Look through the material below and copy every line containing the word "Integrante".

== Supplied material ==

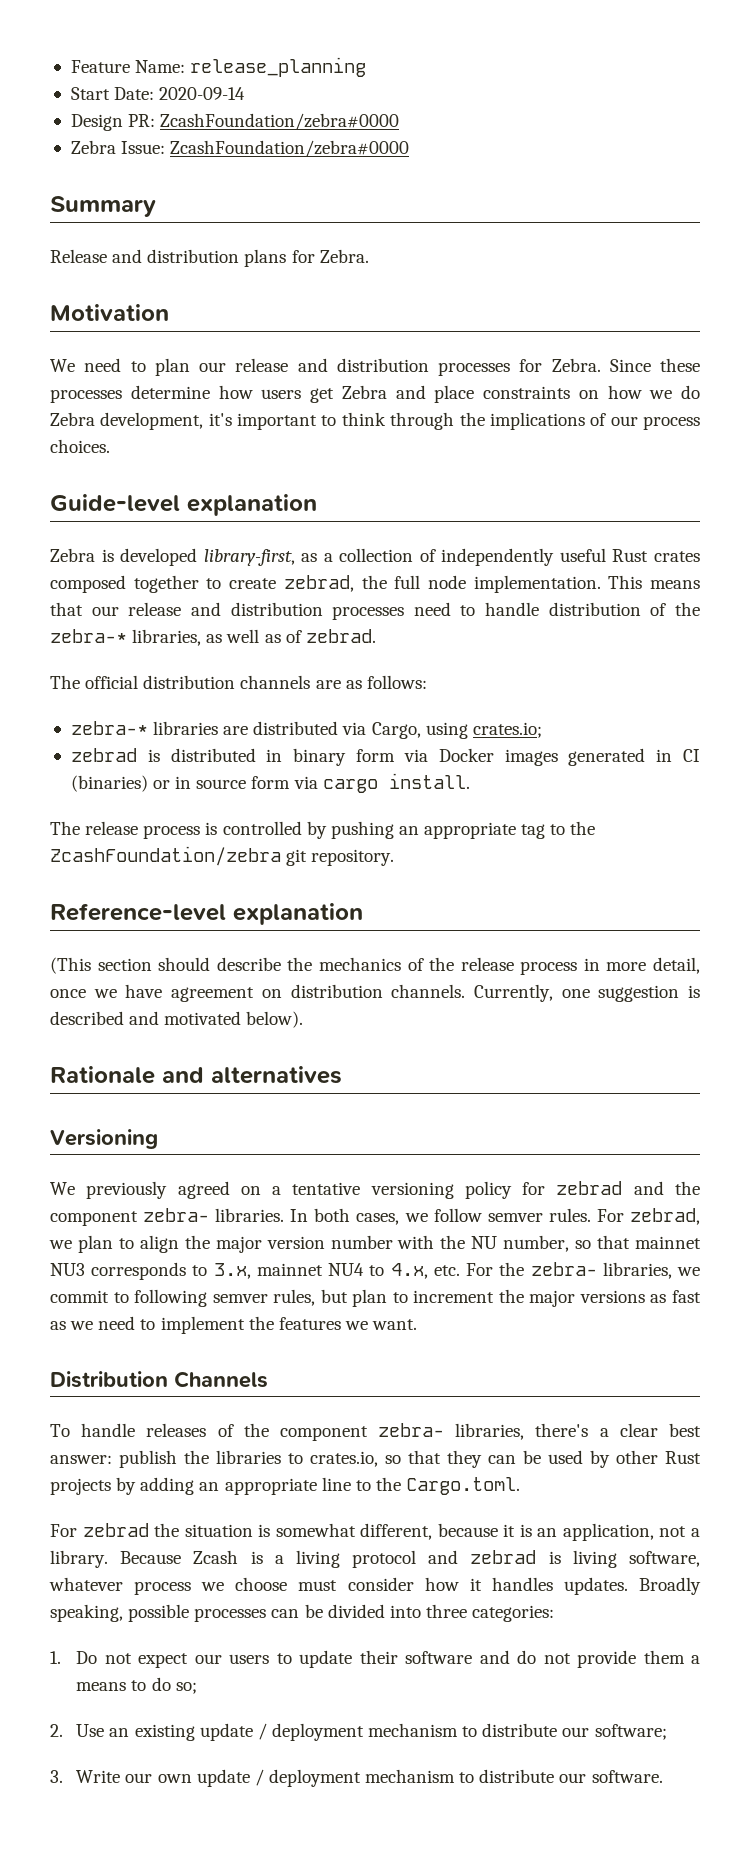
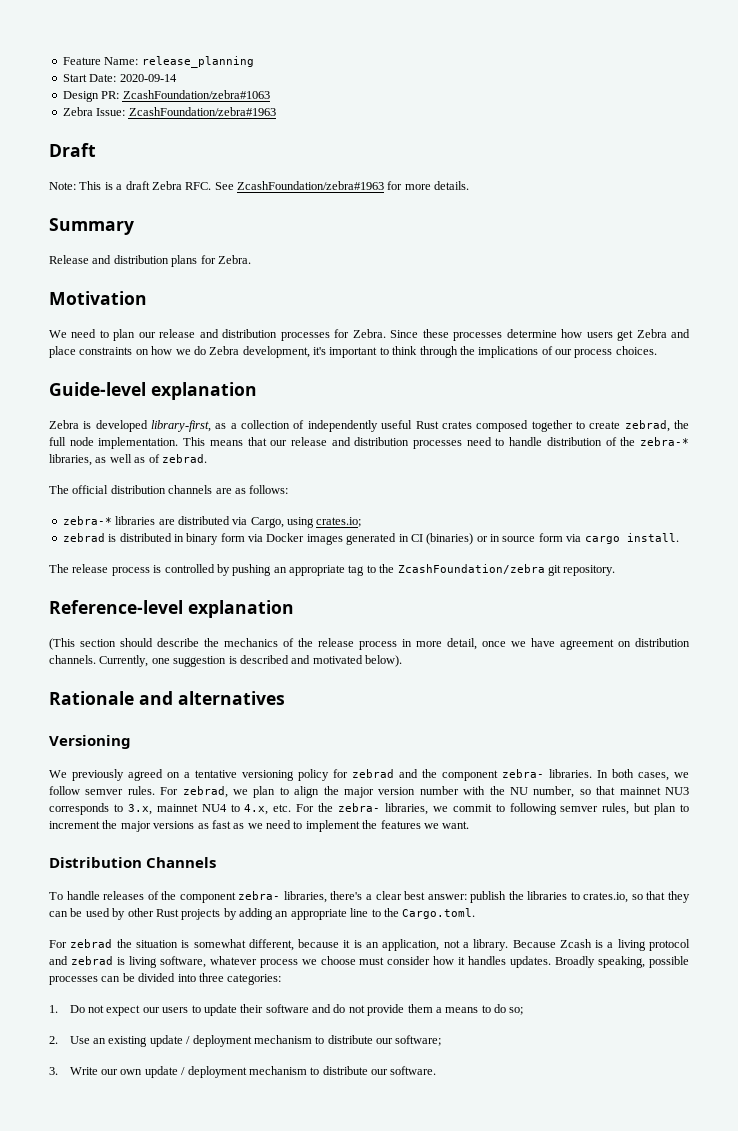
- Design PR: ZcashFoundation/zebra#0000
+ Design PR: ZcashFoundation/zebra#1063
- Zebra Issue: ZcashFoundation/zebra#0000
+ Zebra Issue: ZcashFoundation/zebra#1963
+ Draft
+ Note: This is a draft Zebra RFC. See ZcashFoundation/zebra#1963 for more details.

===
== Supplied material ==

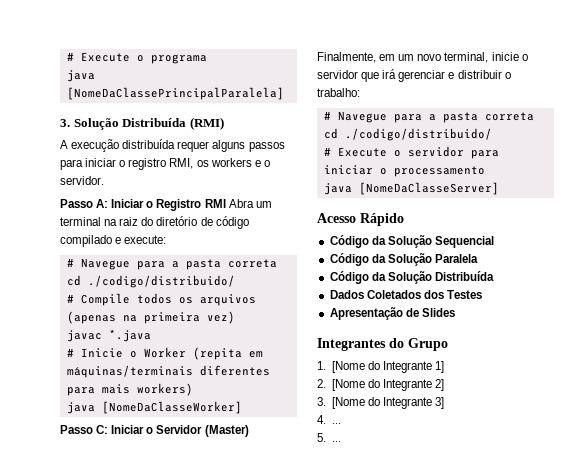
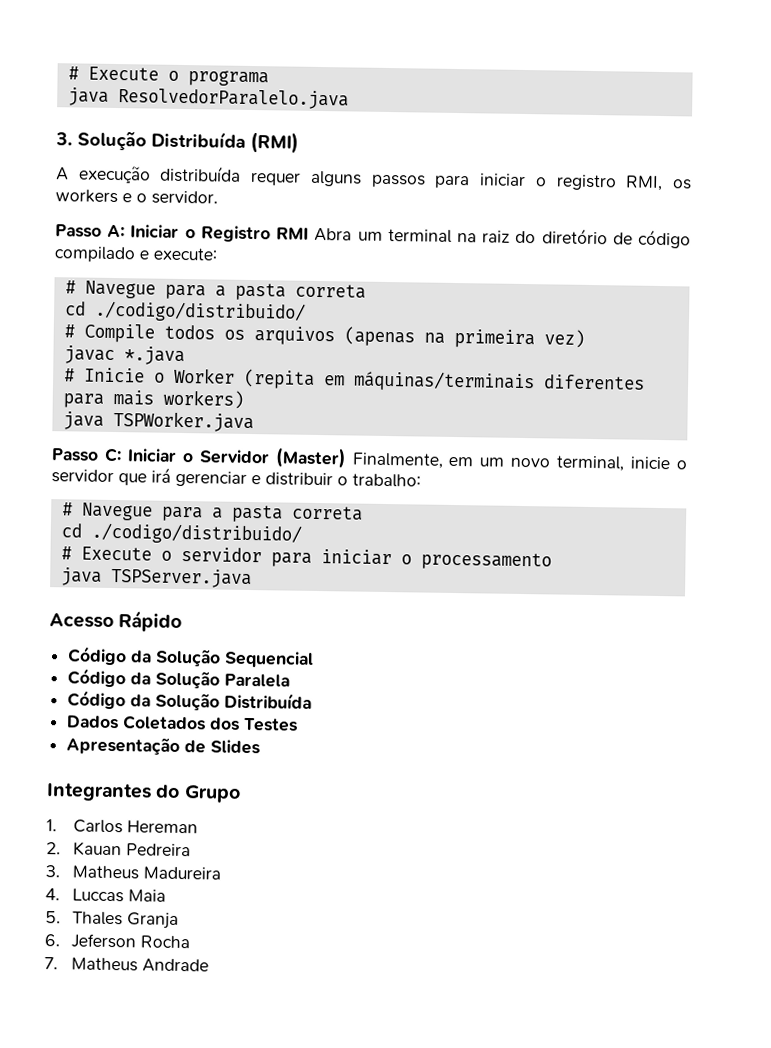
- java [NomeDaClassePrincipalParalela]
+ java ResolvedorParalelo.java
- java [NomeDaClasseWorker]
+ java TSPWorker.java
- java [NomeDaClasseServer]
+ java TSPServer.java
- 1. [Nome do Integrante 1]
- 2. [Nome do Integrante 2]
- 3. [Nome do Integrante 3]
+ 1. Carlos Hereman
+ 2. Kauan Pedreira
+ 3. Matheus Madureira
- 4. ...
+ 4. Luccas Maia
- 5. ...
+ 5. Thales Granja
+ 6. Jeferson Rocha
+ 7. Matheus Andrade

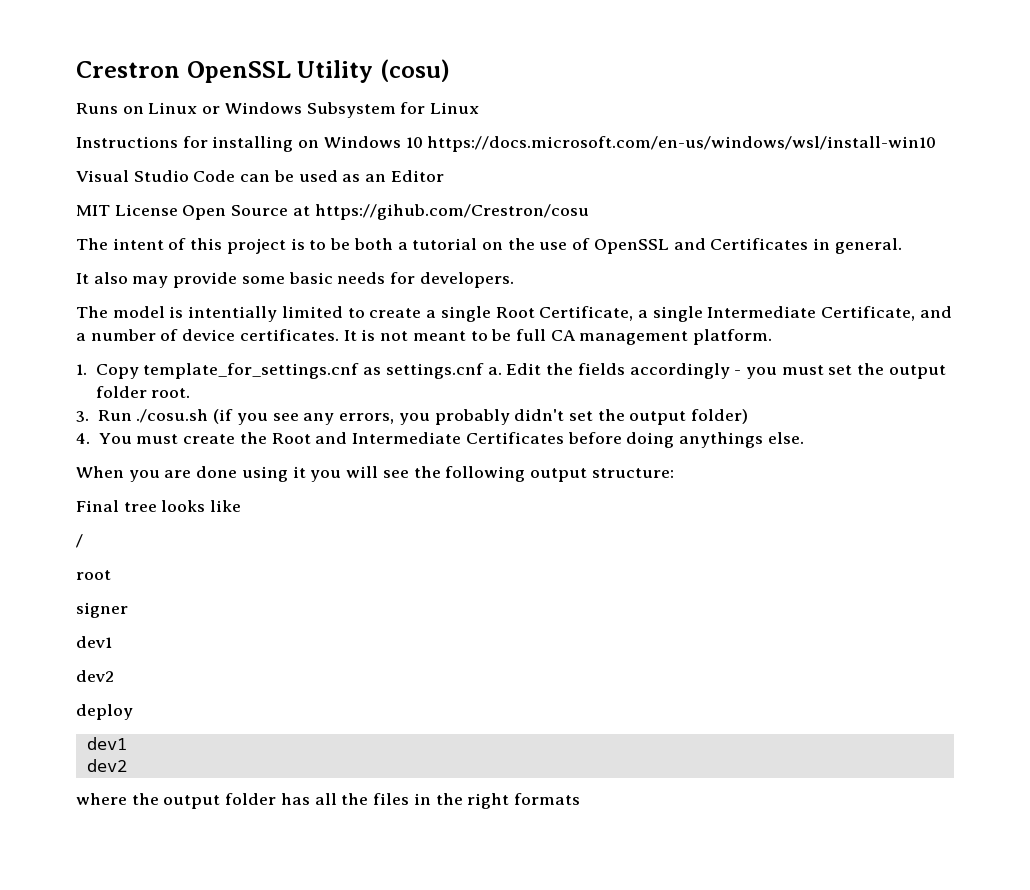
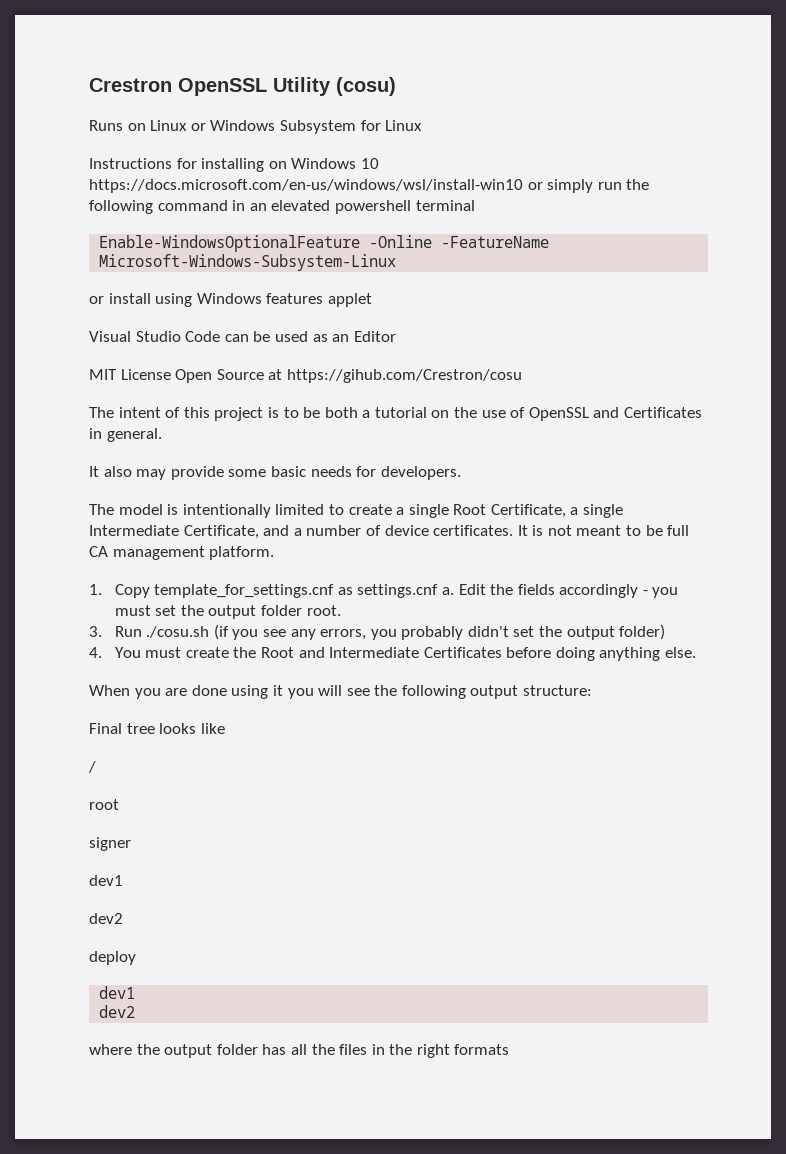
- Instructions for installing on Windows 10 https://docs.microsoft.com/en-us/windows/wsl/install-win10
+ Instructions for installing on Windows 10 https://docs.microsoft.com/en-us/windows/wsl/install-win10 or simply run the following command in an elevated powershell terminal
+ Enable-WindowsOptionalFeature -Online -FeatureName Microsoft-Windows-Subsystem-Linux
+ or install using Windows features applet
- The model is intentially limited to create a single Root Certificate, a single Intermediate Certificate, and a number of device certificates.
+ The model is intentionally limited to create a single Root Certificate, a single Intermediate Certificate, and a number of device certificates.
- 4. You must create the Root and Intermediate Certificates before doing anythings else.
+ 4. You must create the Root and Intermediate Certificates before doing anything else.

===

# Answer box:
- 1. [Nome do Integrante 1]
- 2. [Nome do Integrante 2]
- 3. [Nome do Integrante 3]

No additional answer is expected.